I am bursting with pride and crying like a
baby and just have to share the good news with someone. My baby Stuart,
who finished his PhD just the other year is accepting a position with Scripps
Institution of Oceanography in
So why am I crying? In the wintertime in CA we often had a fire in the fireplace. Stuart used to sit next to it with his shirt pulled up to get his back roasty-toasty. Then he would run over to me, pull up my shirt, sit on my lap, and share the heat with my belly. How can my baby have a PhD?
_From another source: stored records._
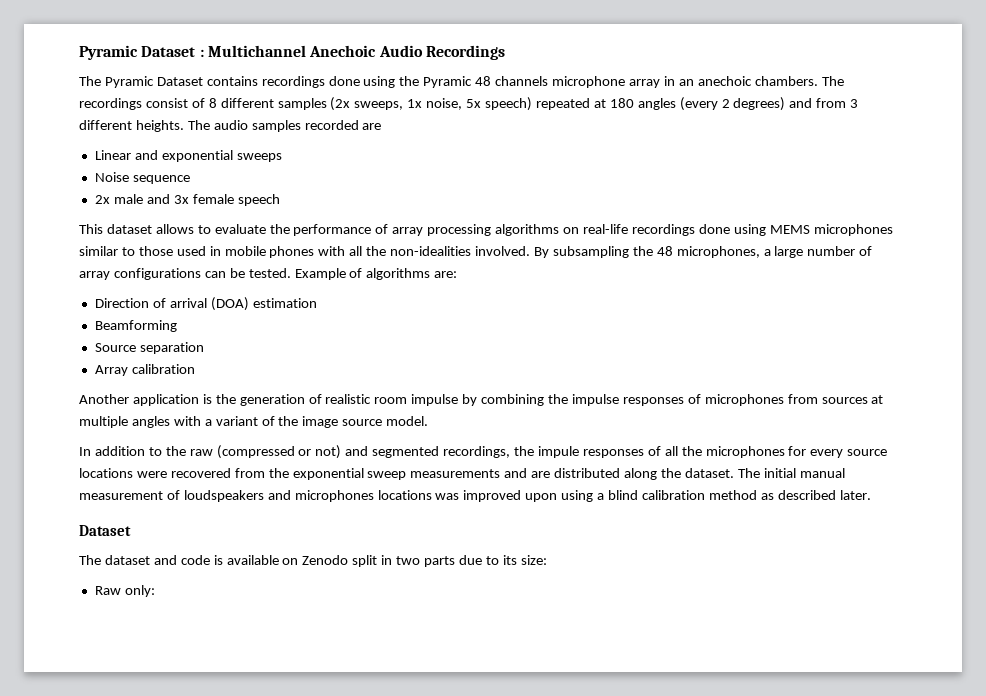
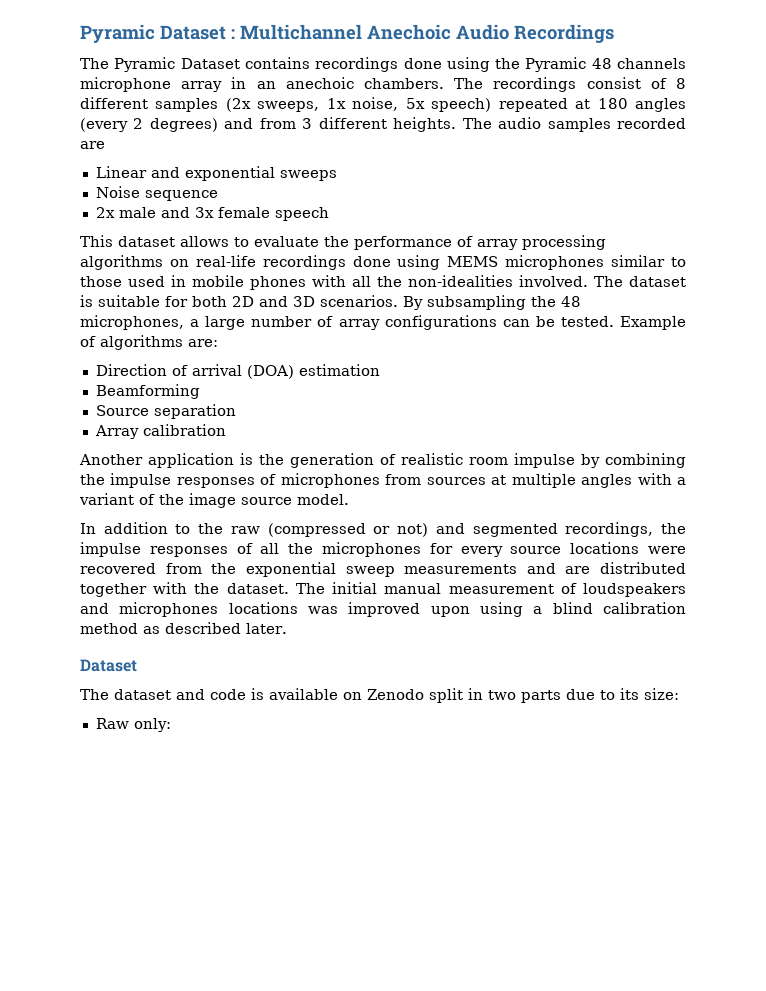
+ The dataset is suitable for both 2D and 3D scenarios.
- In addition to the raw (compressed or not) and segmented recordings, the impule responses of all the microphones for every source locations were recovered from the exponential sweep measurements and are distributed along the dataset.
+ In addition to the raw (compressed or not) and segmented recordings, the impulse responses of all the microphones for every source locations were recovered from the exponential sweep measurements and are distributed together with the dataset.

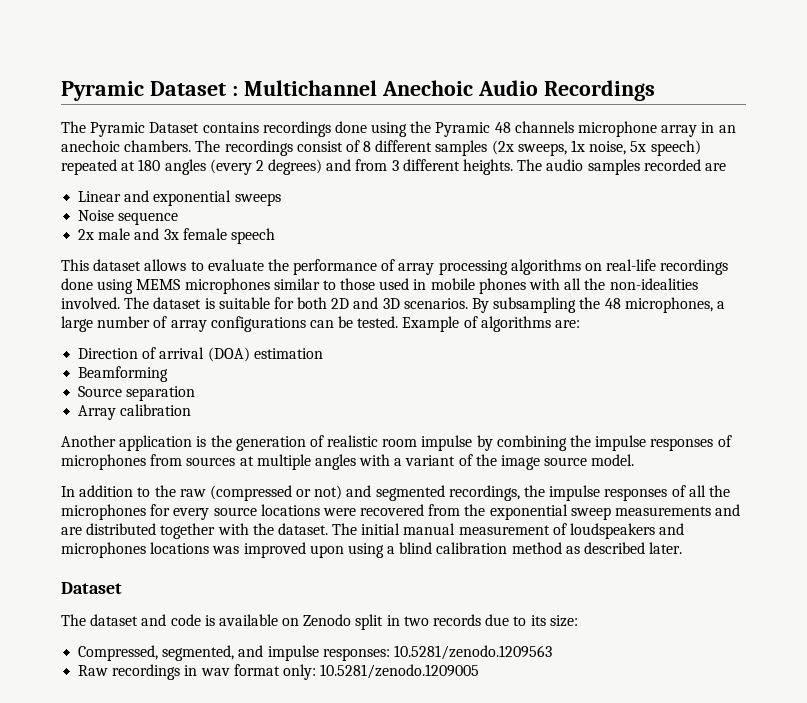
- The dataset and code is available on Zenodo split in two parts due to its size:
+ The dataset and code is available on Zenodo split in two records due to its size:
- Raw only:
+ Compressed, segmented, and impulse responses: 10.5281/zenodo.1209563
+ Raw recordings in wav format only: 10.5281/zenodo.1209005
When Stuart graduated from sixth grade he won several honors that he really wanted. When we got home after the ceremonies he crawled up on my lap and promptly fell asleep, as he had done so many times in earlier days. He was so big and so heavy, I knew that would be the last time, and it was. How can my baby be doing research for the primary oceanography organization in the world?
Each one of my children has a special place in my heart, but for this moment I'm filled with joy for and memories of my baby. Thank you for sharing with me!
For some reason, my 40th birthday was the most difficult for me – the typical self-evaluation, thoughts of opportunities lost, questions about the future, etc. Now, what seems like just a couple of years later, my baby Stuart is 40. Luckily, if this birthday is his most difficult, he will not be alone. Jen Smith, Stuart’s lady, shares the identical birthday! They are both PhD, Assistant Professor, employees of Scripps. I wish the two of them all the best on their 40th and thereafter.
Stuart and Jen planned to spend their 40th birthdays in New York and have wisely changed their plans due to the turmoil caused by monster storm Sandy.